A useful general transforming procedure is the following:
procedure xform(p)
suspend &subject[.&pos:p() & &pos]
end
If p
is a parameterless matching procedure, then p()
is the corresponding matching expression and xform(p)
is the
corresponding transforming expression. Using co-expressions, a more general
version (allowing parameters) can be written.
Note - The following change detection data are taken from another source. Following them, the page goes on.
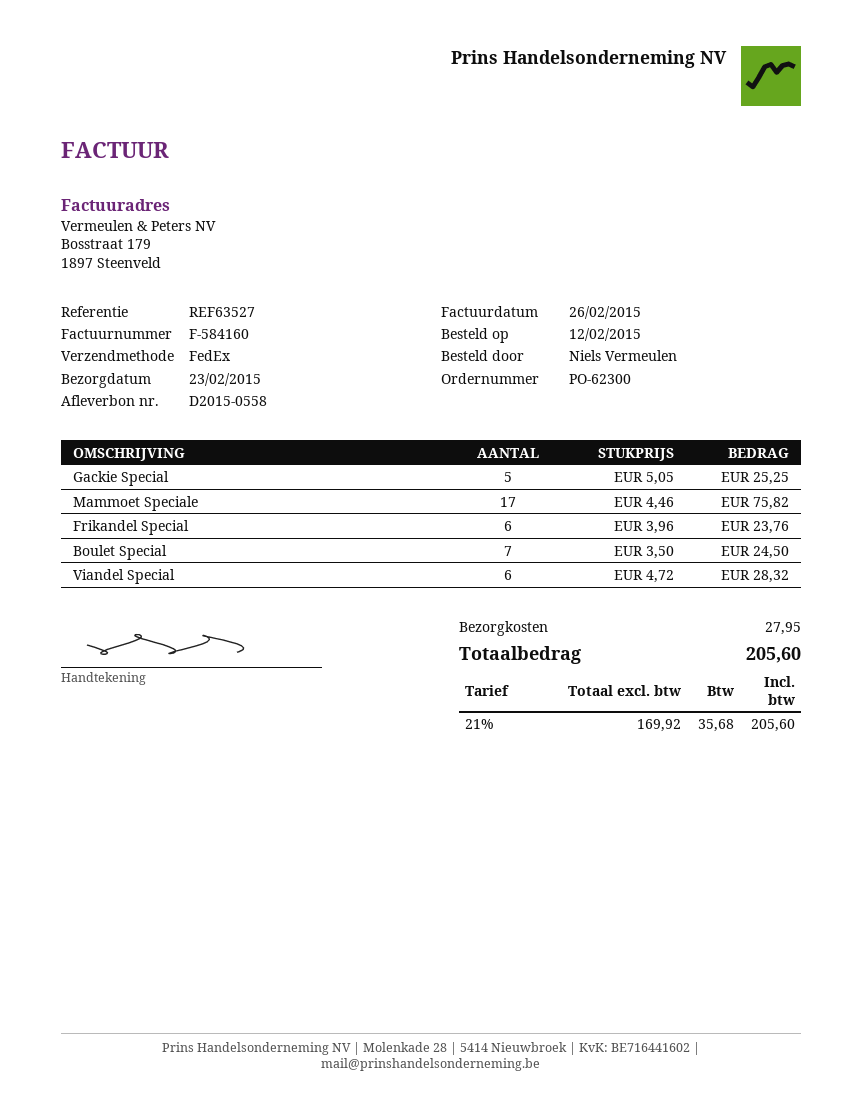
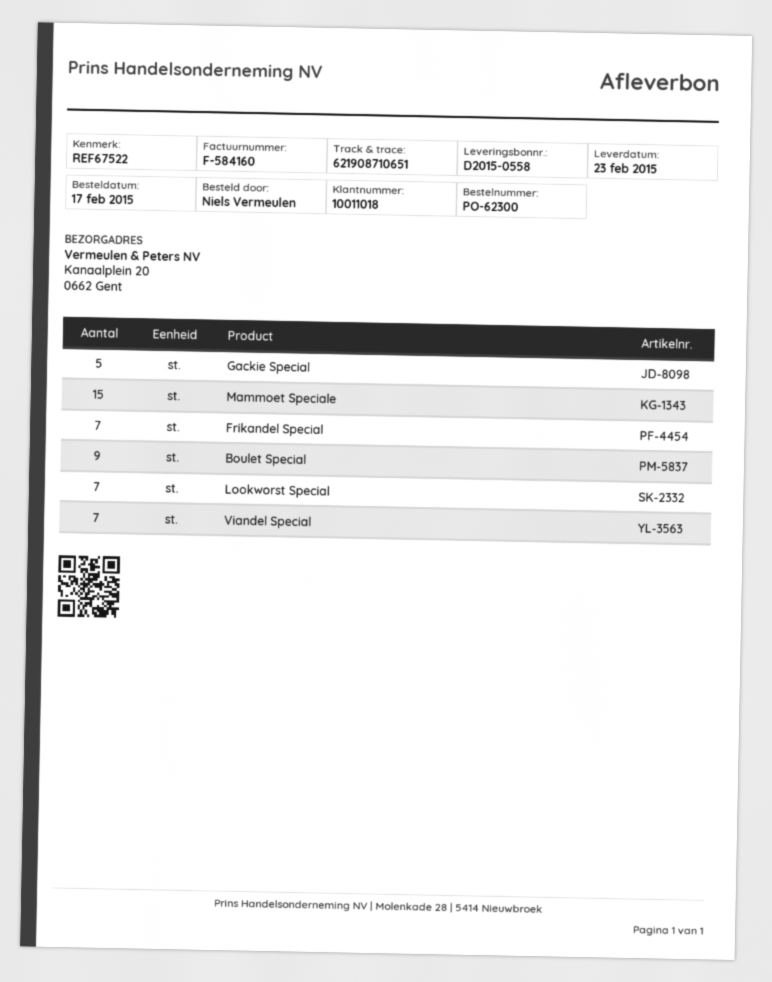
order date: 2015-02-12 -> 2015-02-17
reference: REF63527 -> REF67522
Mammoet Speciale: 17 -> 15
Frikandel Special: 6 -> 7
Boulet Special: 7 -> 9
Viandel Special: 6 -> 7
Lookworst Special: none -> 7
The remark "before Version 5" refers to Version 4 of Icon, which
is now obsolete.
Problems with Dereferencing
The arguments of functions are not dereferenced until all arguments are
evaluated. Consequently, the expression
write(s,s := "a")
writes aa
, regardless of the value that s had prior to the
evaluation of this expression.
Such expressions generally are considered to be bad style and they rarely
occur in programs, at least in such an obvious form. More subtle and perplexing
problems may occur because subscripting expressions in Icon are variables
and are polymorphic. Consider
x[y] := z
Here x
may be a string, a list, a table, or even a record.
Now consider the expressions
x := "hello world"
x[3] := (x := "abc")
What happens when the value of x
changes between the time it
is subscripted and the time the assignment to the subscripted variable is
made? What about
x := "hello world"
x[3] := (x := "ab")
Here the subscript of x
is in range when it appeared on the
left side of the assignment but is out of range when the assignment is made?
What about
x := "hello world"
x[3] := (x := [1,2,3,4])
where the type of the value of x
is changed? Or even
x := "hello world"
x[3] := (x := 397)
where the type is changed, but to one that is coercible to the previous
type?
Granted that such expressions are unlikely to occur in "real"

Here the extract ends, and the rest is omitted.